- Opening Delimiter -

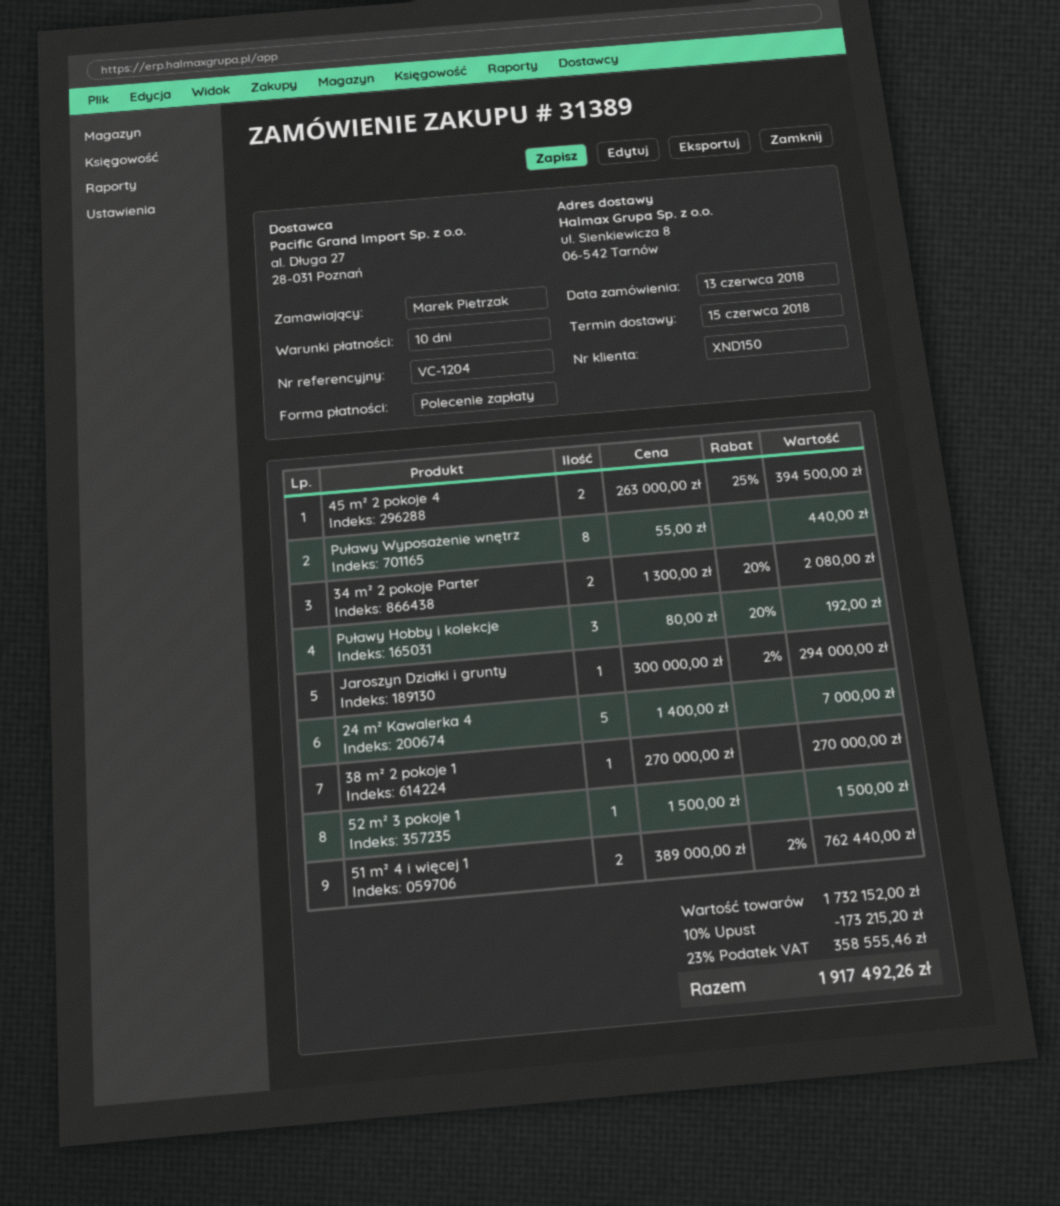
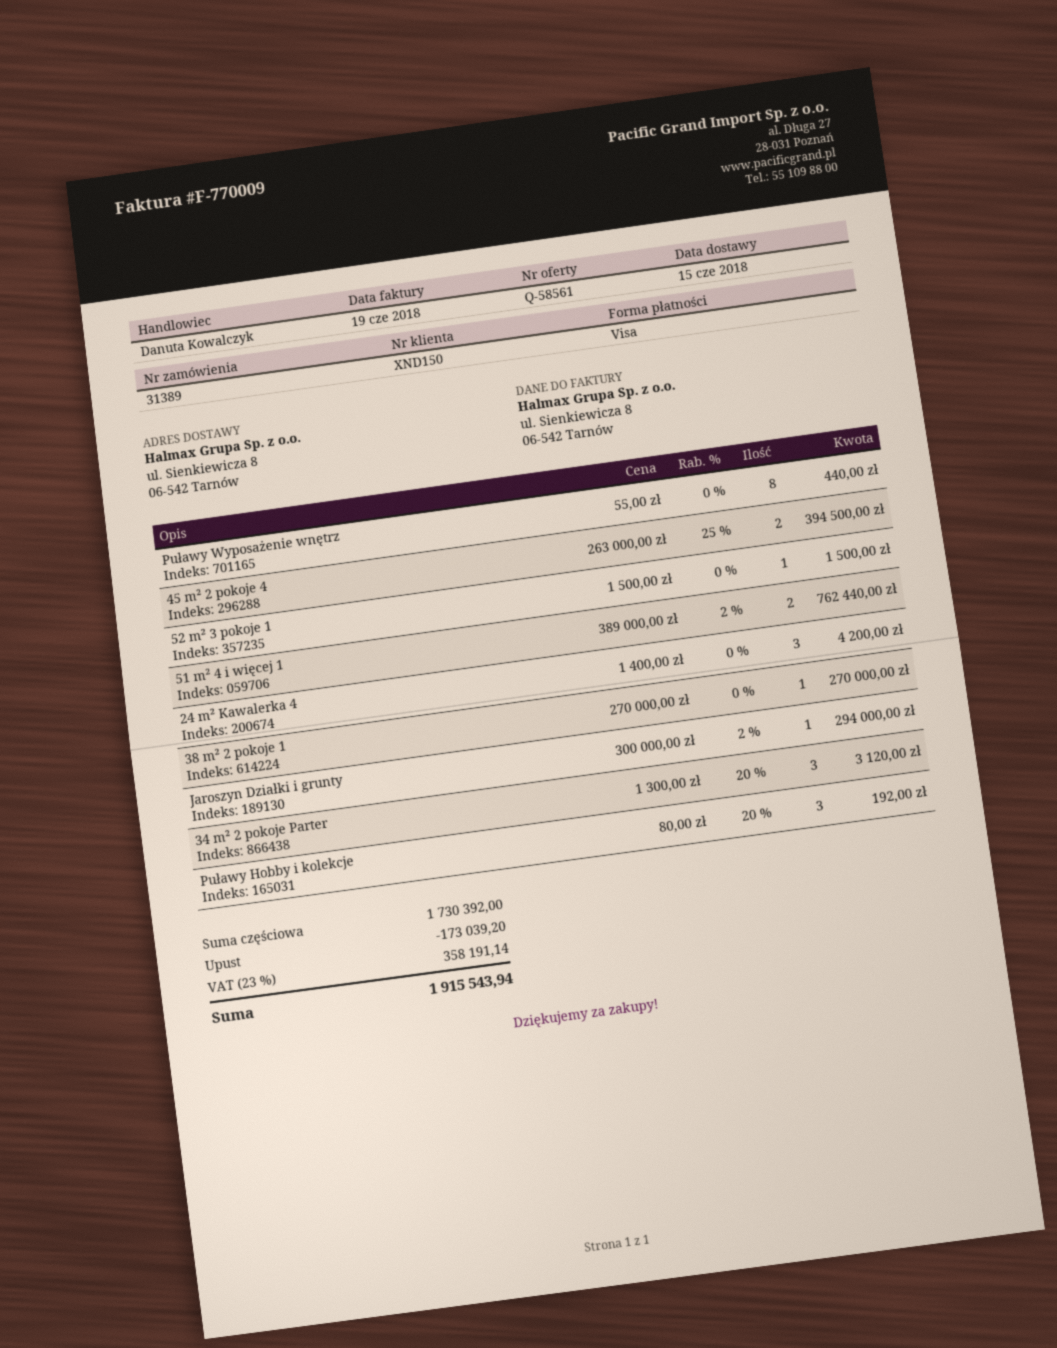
payment method: direct debit -> Visa
34 m² 2 pokoje Parter: 2 x 1300.00 - 20% = 2080.00 -> 3 x 1300.00 - 20% = 3120.00
24 m² Kawalerka 4: 5 x 1400.00 = 7000.00 -> 3 x 1400.00 = 4200.00
subtotal: 1732152.00 -> 1730392.00
discount: 173215.20 -> 173039.20
tax: 23% = 358555.46 -> 23% = 358191.14
total: 1917492.26 -> 1915543.94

- Closing Delimiter -

- [What is needed]: Set down every entry above exactly as written. Leave out all pictures.

- [Solution below]:
payment method: direct debit -> Visa
34 m² 2 pokoje Parter: 2 x 1300.00 - 20% = 2080.00 -> 3 x 1300.00 - 20% = 3120.00
24 m² Kawalerka 4: 5 x 1400.00 = 7000.00 -> 3 x 1400.00 = 4200.00
subtotal: 1732152.00 -> 1730392.00
discount: 173215.20 -> 173039.20
tax: 23% = 358555.46 -> 23% = 358191.14
total: 1917492.26 -> 1915543.94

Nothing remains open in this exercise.